Topology-enhanced mechanical stability of swelling nanoporous electrodes

Materials like silicon and germanium offer a 10-fold improvement in charge capacity over conventional graphite anodes in lithium-ion batteries but experience a roughly threefold volume increase during lithiation, which challenges ensuring battery integrity. Nanoporous silicon, created by liquid-metal-dealloying, is a potentially attractive anode design to mitigate this challenge, exhibiting both higher capacity and extended cycle lifetimes.
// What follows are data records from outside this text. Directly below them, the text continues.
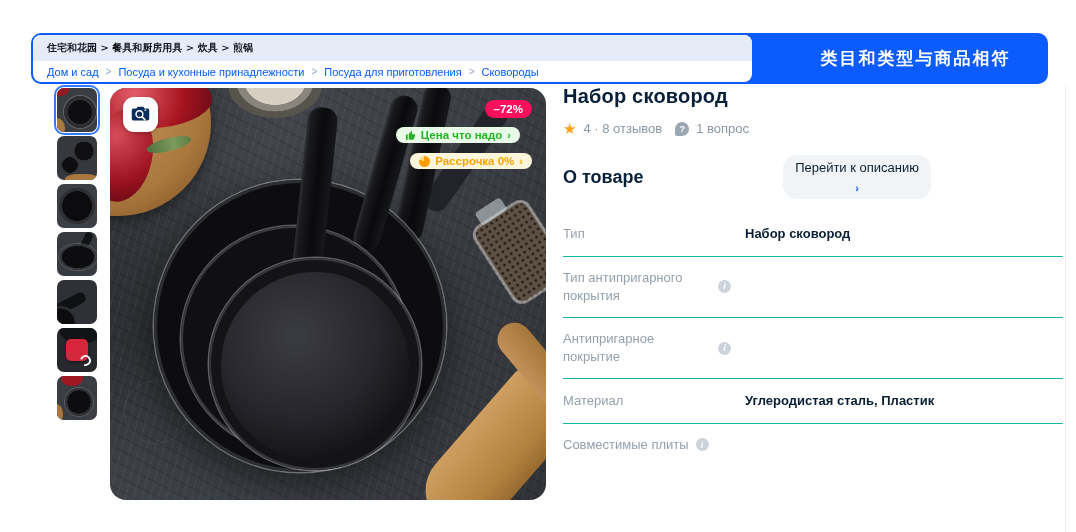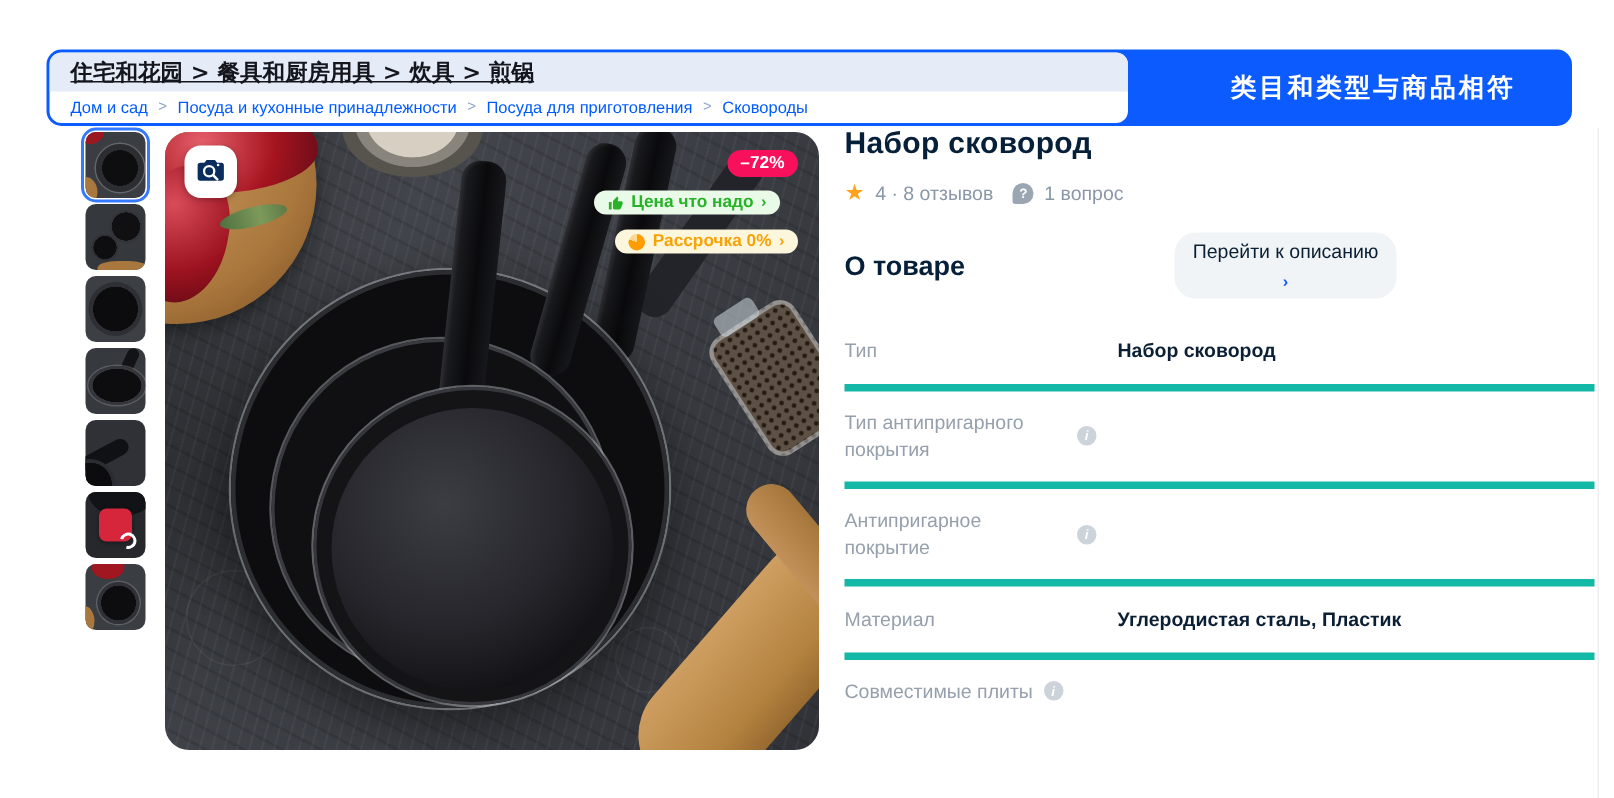--- a/index.html
+++ b/index.html
@@ -14,7 +14,7 @@
                background:#fff; border-radius:8px; overflow:hidden; }
   .crumb-cn { height:26px; line-height:26px; background:#e5ecf8; padding:0 14px;
               font-family:"DejaVu Serif","Liberation Serif",serif;
-              font-weight:700; font-size:15px; color:#15161d; white-space:nowrap;text-decoration:underline; }
+              font-weight:700; font-size:10px; color:#15161d; white-space:nowrap; }
   .crumb-ru { height:21px; display:flex; align-items:center; gap:7px; padding:0 14px;
               font-size:11px; white-space:nowrap; }
   .crumb-ru .lnk { color:#005bff; cursor:pointer; }

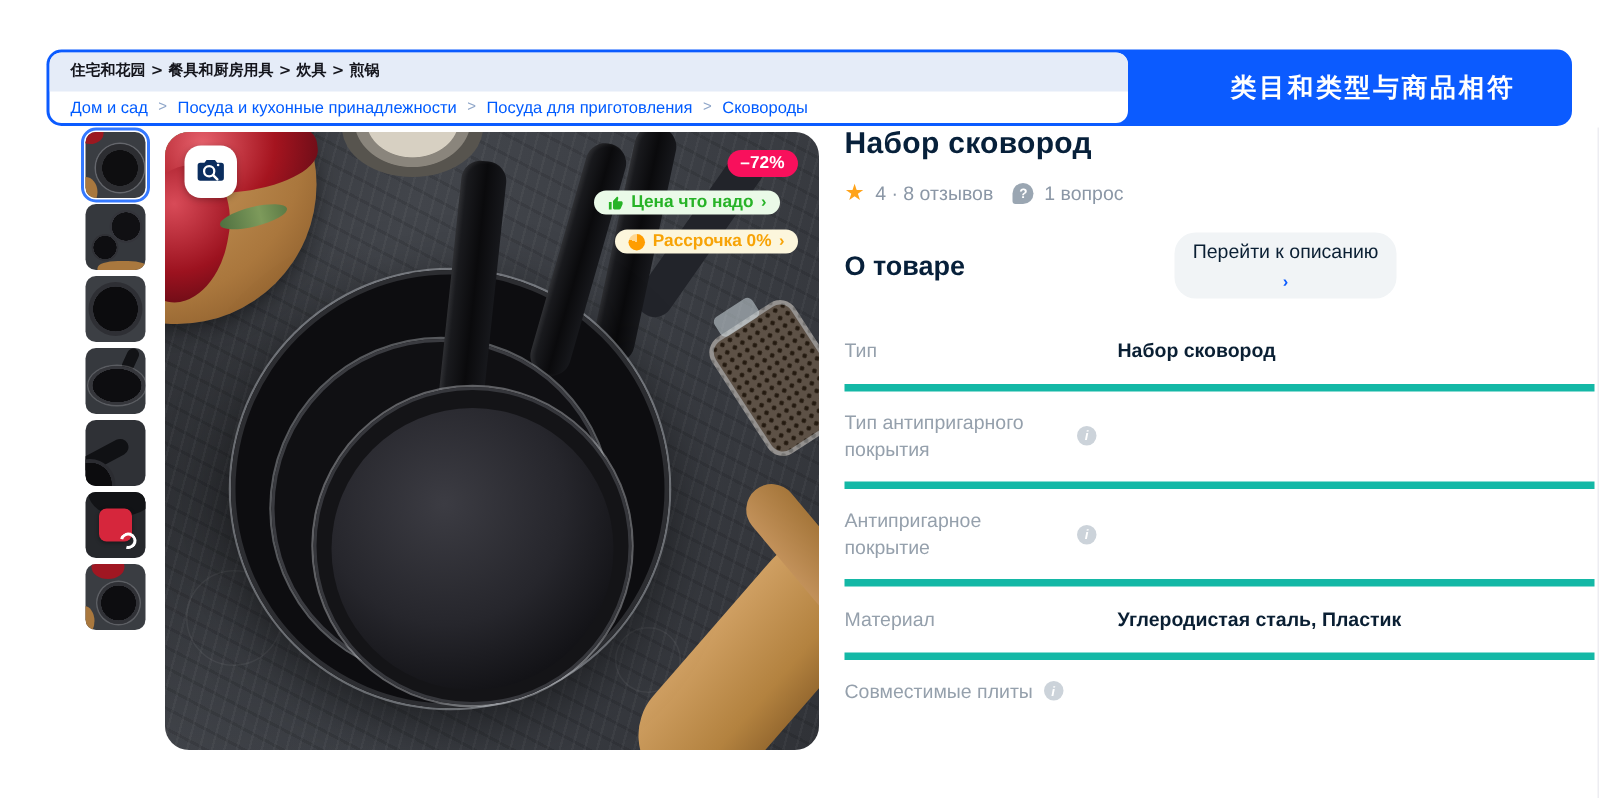--- a/index.html
+++ b/index.html
@@ -118,7 +118,7 @@
               align-items:center; cursor:pointer; font-weight:500;flex-direction:column; }
   .desc-btn .b-chev { color:#0b5bff; }
   .attrs { margin-top:13px; width:500px; }
-  .row { display:flex; align-items:center; padding:12px 0; border-bottom:5px solid #14b8a6; }
+  .row { display:flex; align-items:center; padding:12px 0; border-bottom:1px solid #14b8a6; }
   .row:last-child { border-bottom:none; }
   .attr-label { width:182px; flex-shrink:0; display:flex; align-items:center; gap:7px;
                 font-size:13px; color:#95a0ac; line-height:1.4; }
However, how nanoporous structures accommodate the large volume change is unknown. Here, we address this question by using phase-field modeling to produce nanoporous particles and to investigate their elastoplastic swelling behavior and fracture. Our simulations show that enhanced mechanical stability results from the network topology consisting of ligaments connected by bulbous, sphere-like nodes. The ligaments forcefully resist elongation while the nodes, behaving like isolated spherical particles, experience large stresses driving fracture. However, being smaller compared to a sphere of the same volume as the entire nanoporous particle, the nodes are more protected against fracture.

Automated summary

Nanoporous silicon, created by liquid-metal-dealloying, exhibits higher capacity and extended cycle lifetimes in lithium-ion batteries. Using phase-field modeling, we investigate the elastoplastic swelling behavior and fracture of these nanoporous particles. Our simulations show that the network topology consisting of ligaments connected by bulbous, sphere-like nodes enhances mechanical stability.